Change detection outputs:
┌──

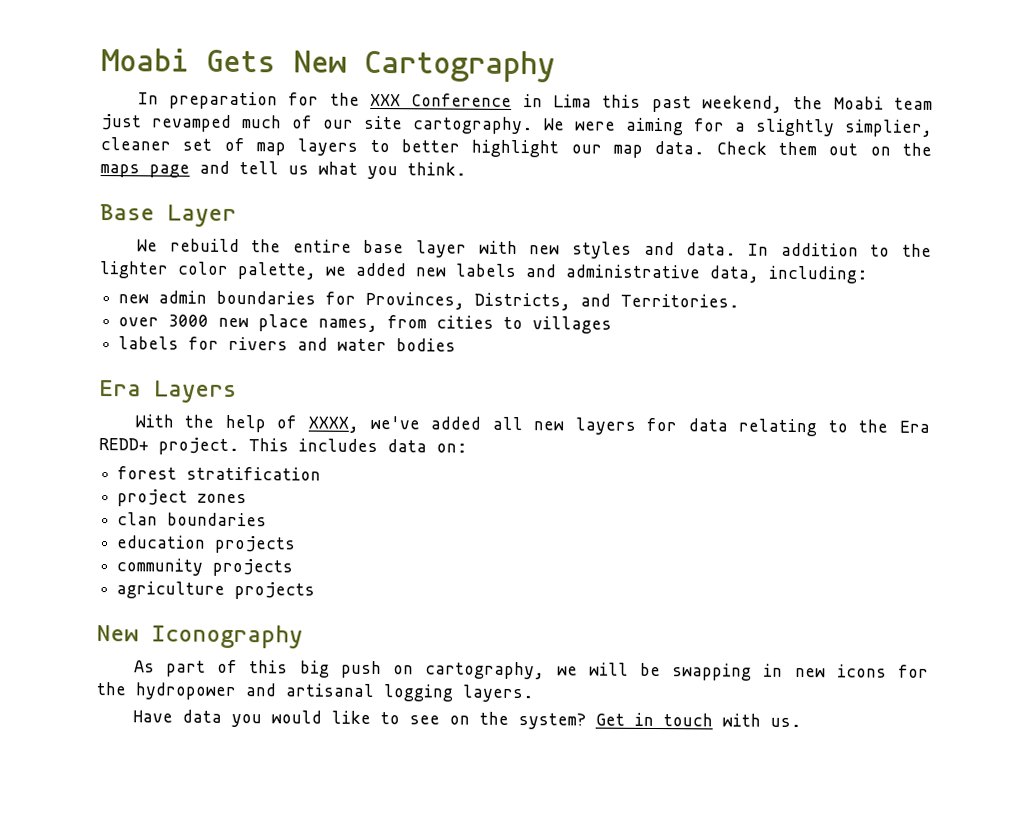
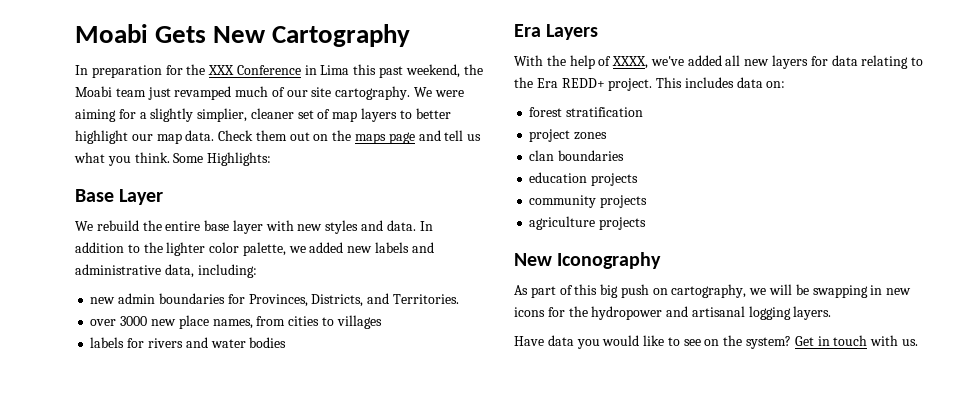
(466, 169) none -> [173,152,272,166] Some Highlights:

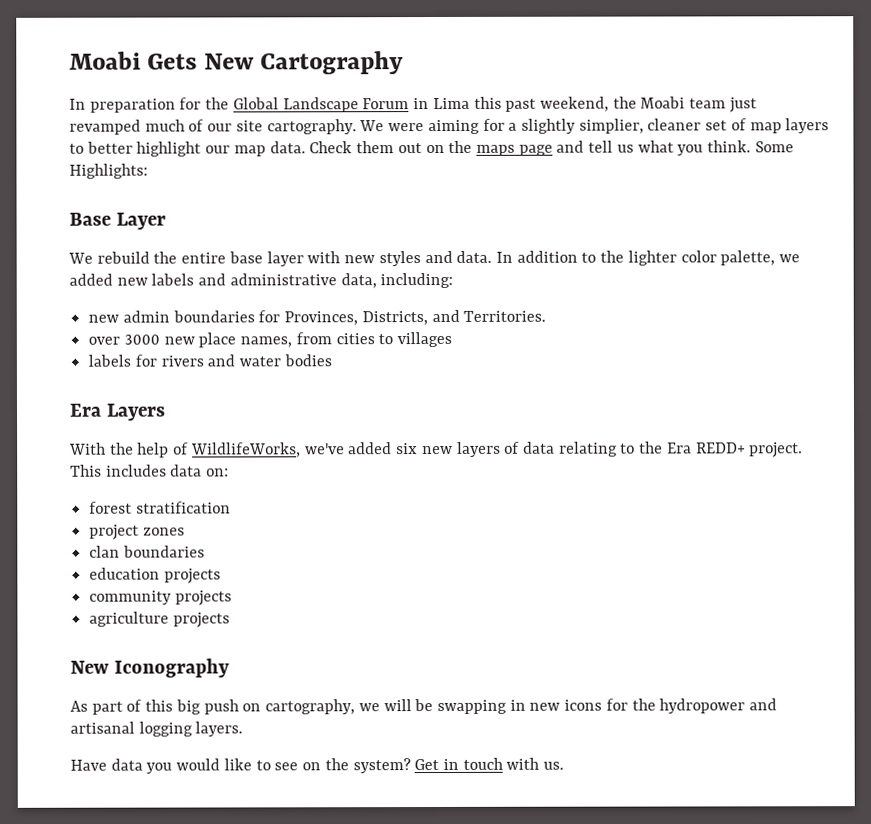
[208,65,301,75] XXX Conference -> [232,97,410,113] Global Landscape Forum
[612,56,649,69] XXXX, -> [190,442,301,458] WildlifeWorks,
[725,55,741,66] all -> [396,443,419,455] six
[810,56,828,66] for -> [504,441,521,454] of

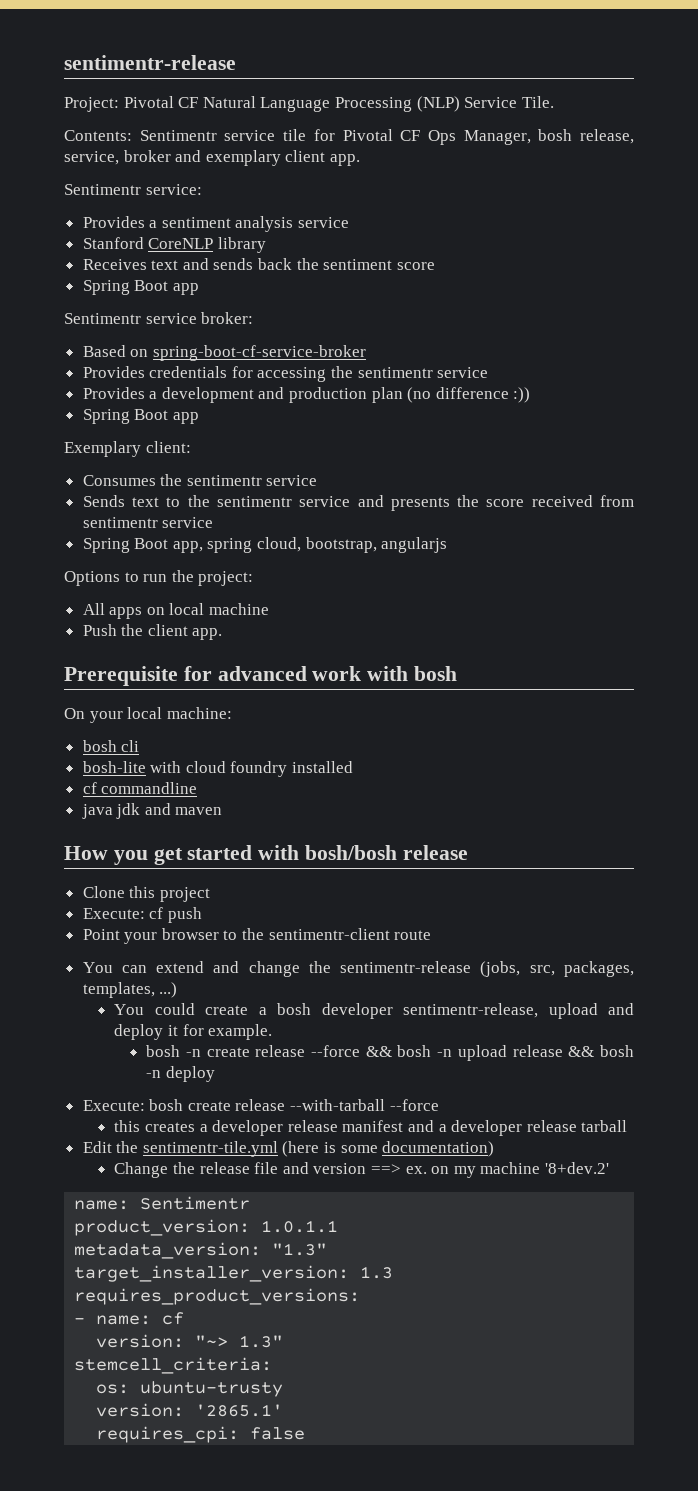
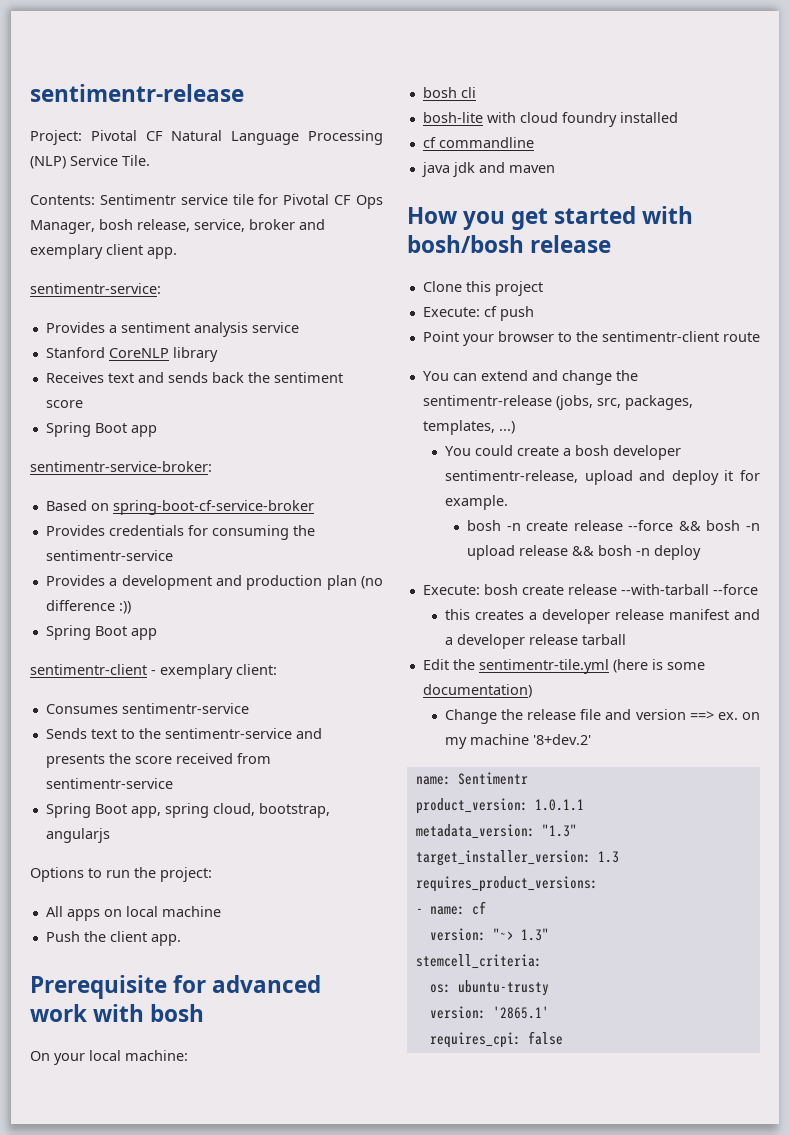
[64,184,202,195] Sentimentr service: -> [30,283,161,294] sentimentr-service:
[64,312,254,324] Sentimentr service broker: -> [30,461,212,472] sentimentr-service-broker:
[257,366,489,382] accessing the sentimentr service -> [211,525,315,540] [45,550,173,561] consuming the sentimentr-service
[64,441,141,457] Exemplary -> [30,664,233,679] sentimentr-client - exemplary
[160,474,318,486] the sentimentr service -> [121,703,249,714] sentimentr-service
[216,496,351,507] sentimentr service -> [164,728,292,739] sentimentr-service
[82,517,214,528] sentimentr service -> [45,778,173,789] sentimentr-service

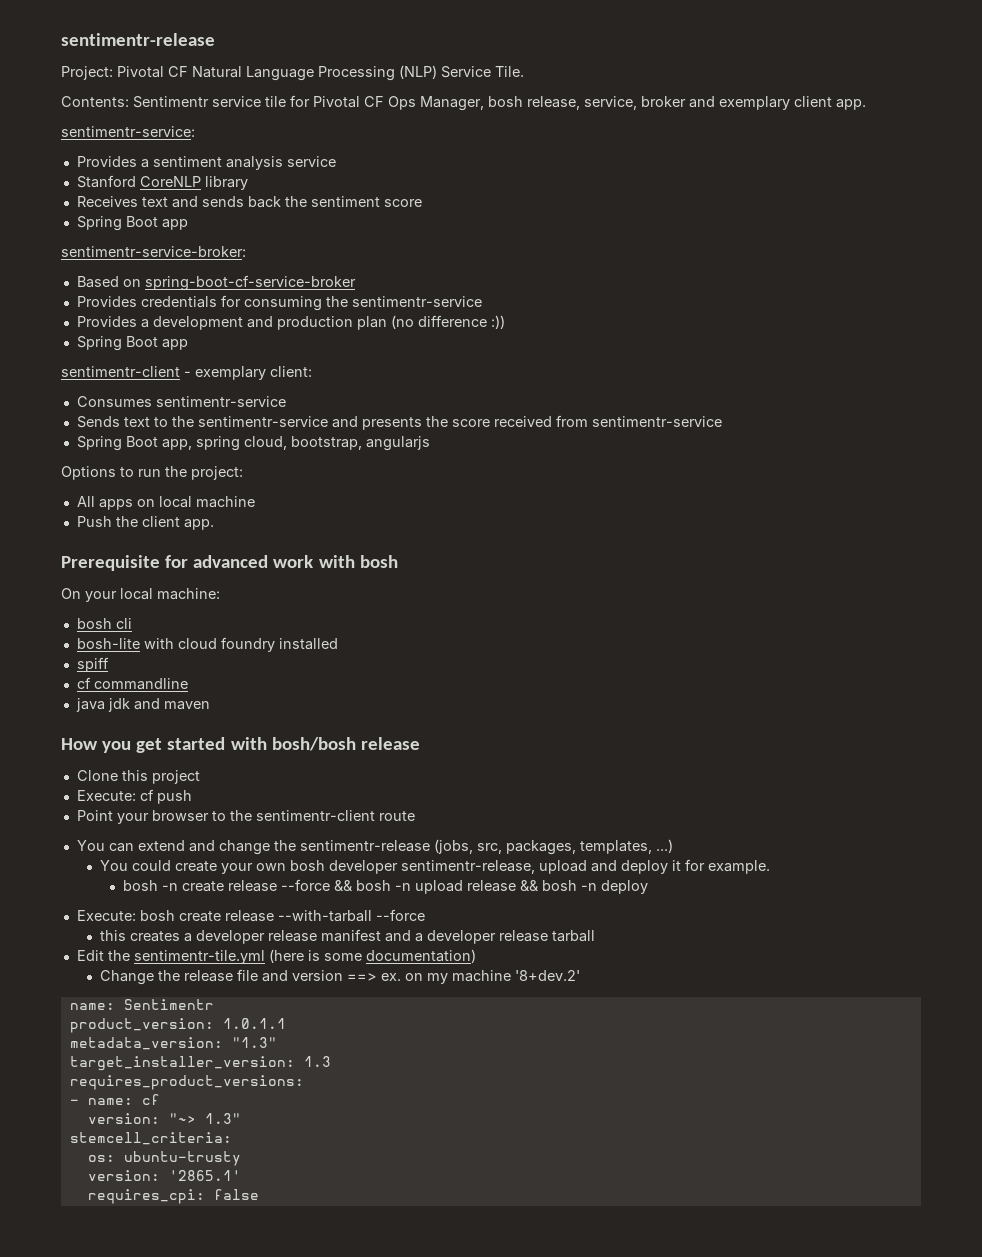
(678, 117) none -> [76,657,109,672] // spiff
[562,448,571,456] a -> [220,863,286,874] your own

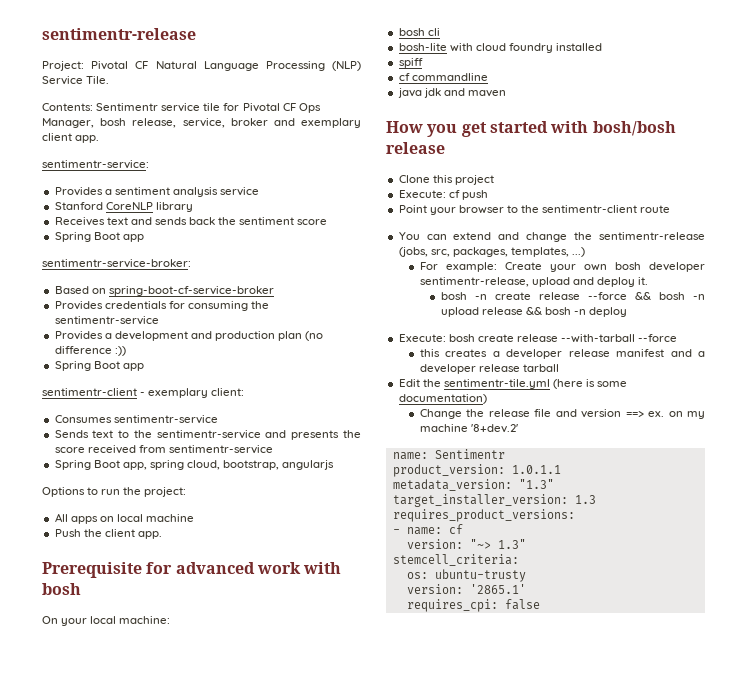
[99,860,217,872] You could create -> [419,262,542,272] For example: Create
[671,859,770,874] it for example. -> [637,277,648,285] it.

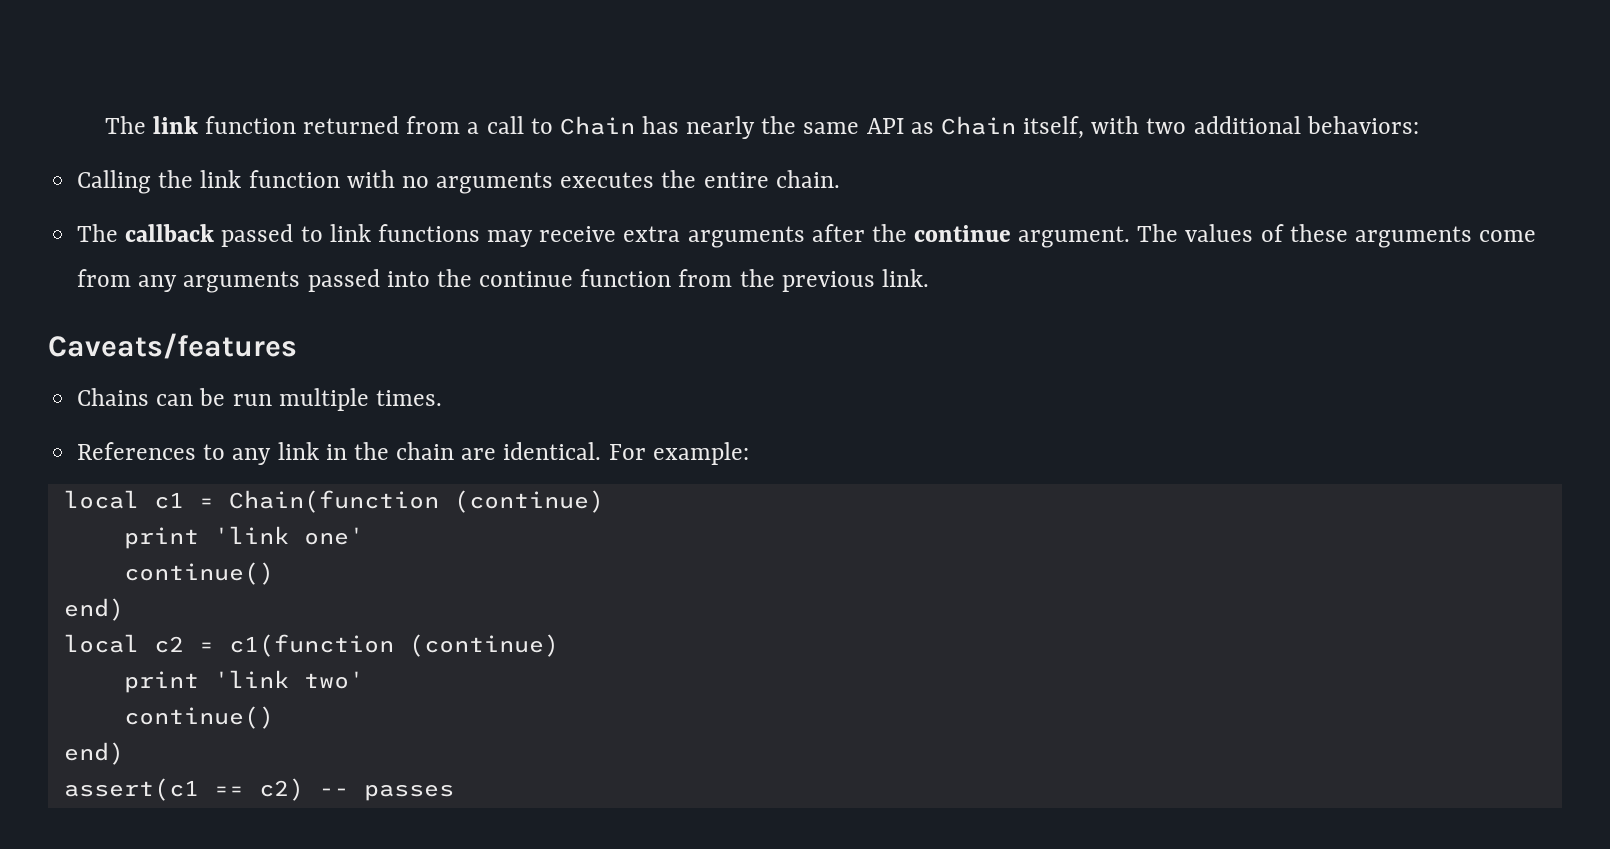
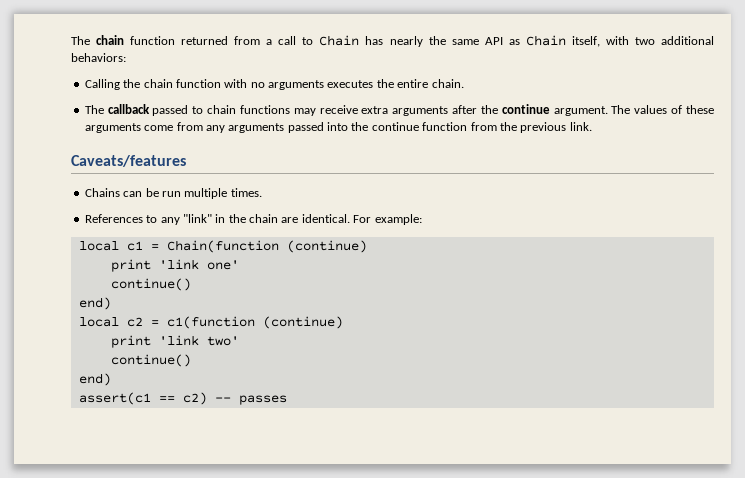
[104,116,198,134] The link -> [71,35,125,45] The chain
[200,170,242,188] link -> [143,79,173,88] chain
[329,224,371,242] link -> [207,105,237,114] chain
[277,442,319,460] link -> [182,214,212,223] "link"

└──

What you should do:
Could you reproduce exactly the lines from the one containing "[82,517,214,528] sentimentr service" through the last line of the records, both included, leaving out the pictures?

Answer area:
[82,517,214,528] sentimentr service -> [45,778,173,789] sentimentr-service

(678, 117) none -> [76,657,109,672] // spiff
[562,448,571,456] a -> [220,863,286,874] your own

[99,860,217,872] You could create -> [419,262,542,272] For example: Create
[671,859,770,874] it for example. -> [637,277,648,285] it.

[104,116,198,134] The link -> [71,35,125,45] The chain
[200,170,242,188] link -> [143,79,173,88] chain
[329,224,371,242] link -> [207,105,237,114] chain
[277,442,319,460] link -> [182,214,212,223] "link"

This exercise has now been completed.